**REQUIREMENT:** From the line that has "08:00: 0.85 -> 1" down to the last line of the data below, set down every line exactly, but none of the pictures.

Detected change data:
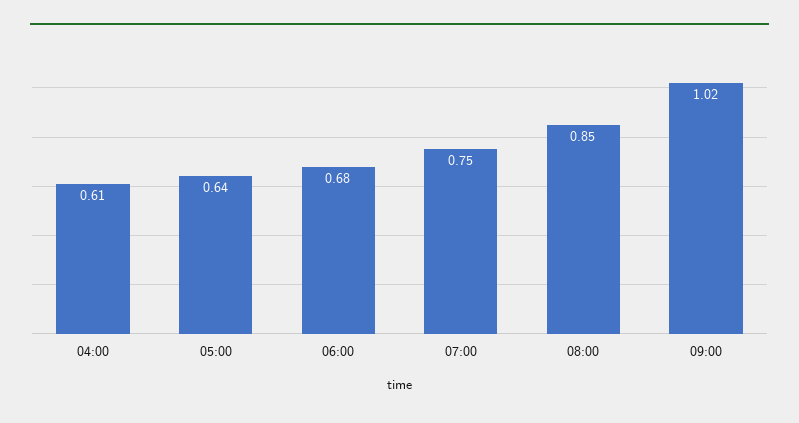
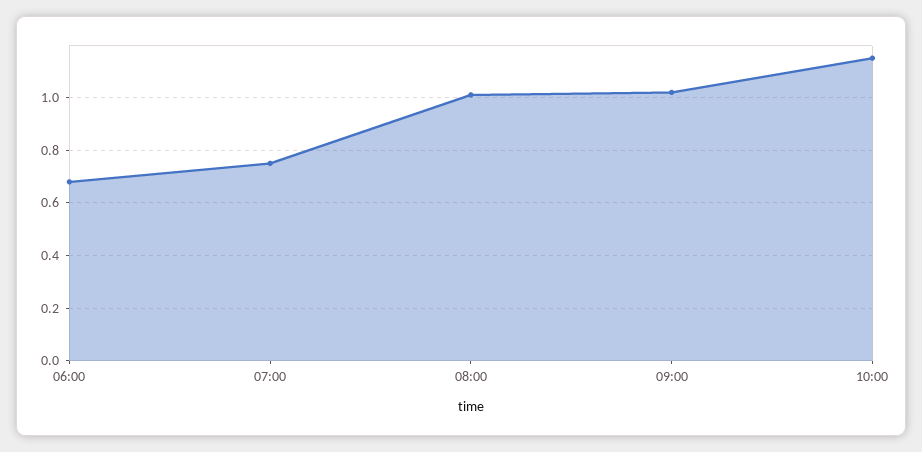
04:00: 0.61 -> none
05:00: 0.64 -> none
08:00: 0.85 -> 1
10:00: none -> 1.15

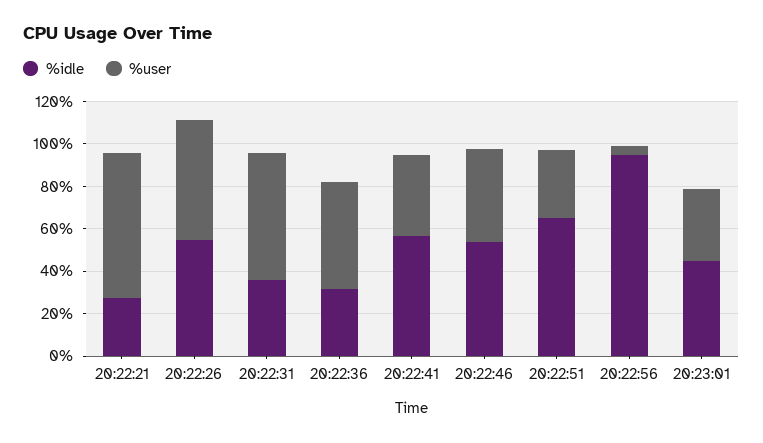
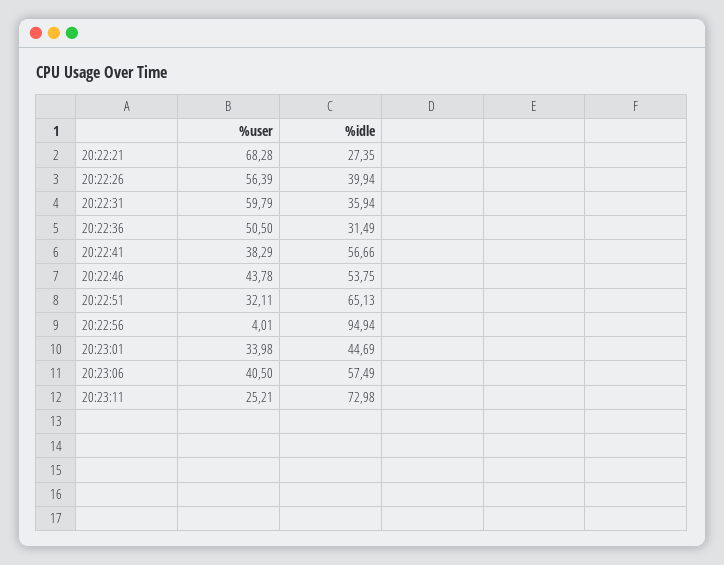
%idle, 20:22:26: 55 -> 39.94
%user, 20:23:06: none -> 40.5
%idle, 20:23:06: none -> 57.49
%user, 20:23:11: none -> 25.21
%idle, 20:23:11: none -> 72.98

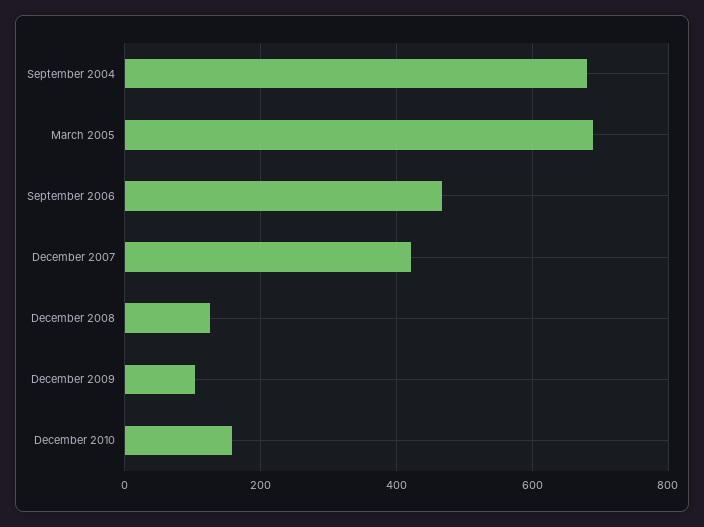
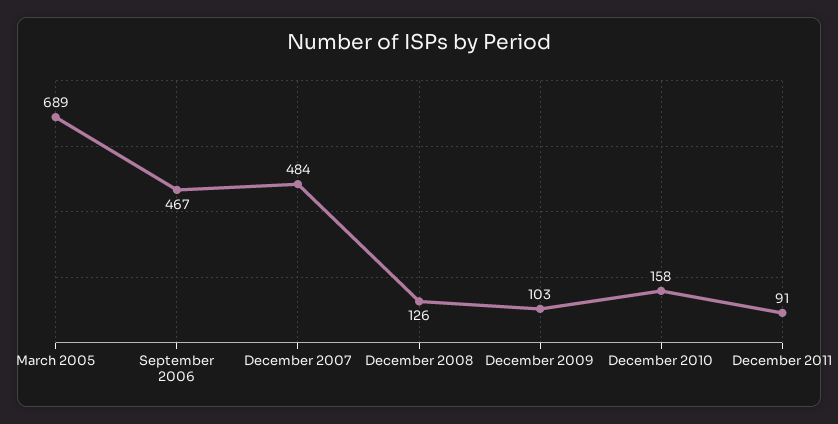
September 2004: 680 -> none
December 2007: 420 -> 484
December 2011: none -> 91

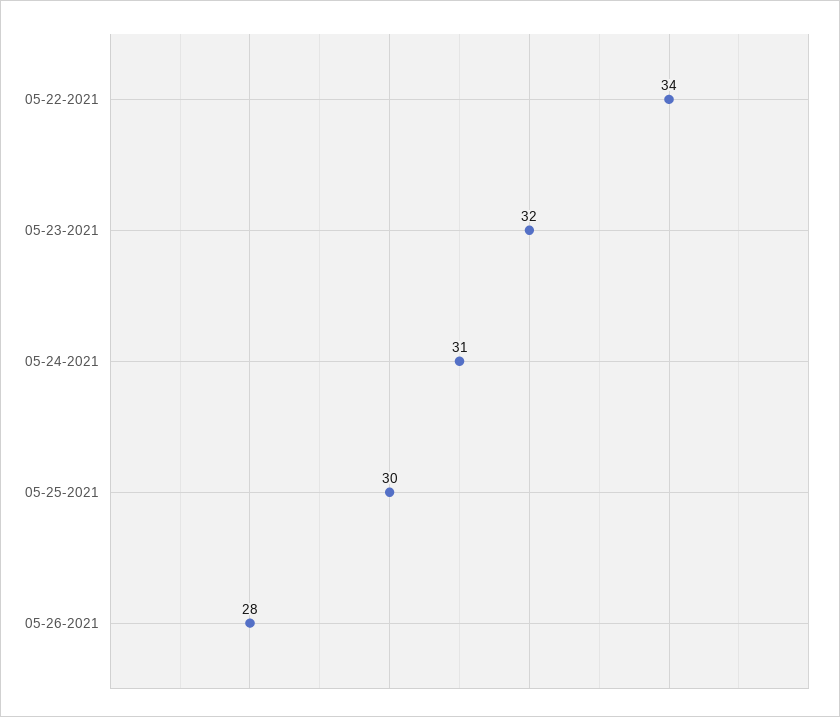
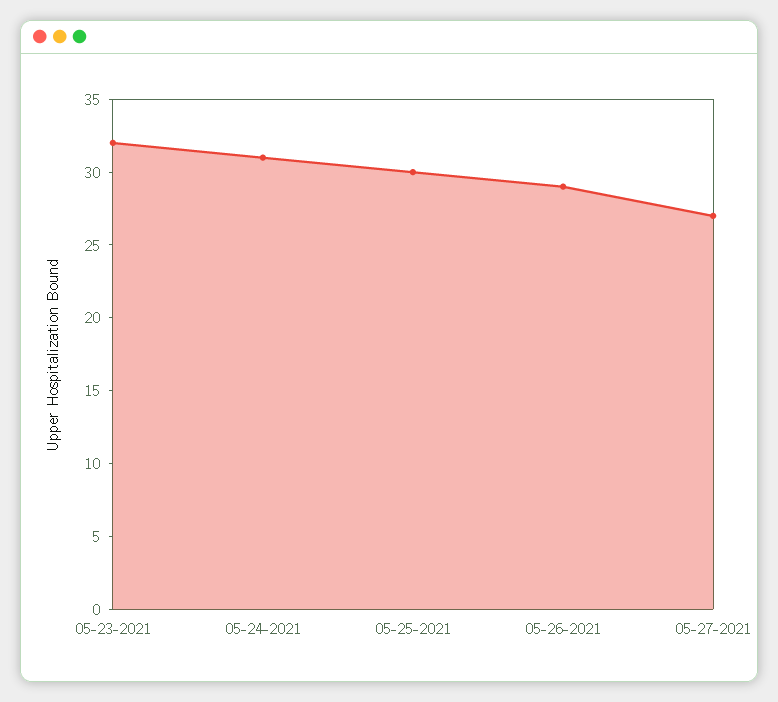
05-22-2021: 34 -> none
05-26-2021: 28 -> 29
05-27-2021: none -> 27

**ANSWER TO THIS PROBLEM:**
08:00: 0.85 -> 1
10:00: none -> 1.15

%idle, 20:22:26: 55 -> 39.94
%user, 20:23:06: none -> 40.5
%idle, 20:23:06: none -> 57.49
%user, 20:23:11: none -> 25.21
%idle, 20:23:11: none -> 72.98

September 2004: 680 -> none
December 2007: 420 -> 484
December 2011: none -> 91

05-22-2021: 34 -> none
05-26-2021: 28 -> 29
05-27-2021: none -> 27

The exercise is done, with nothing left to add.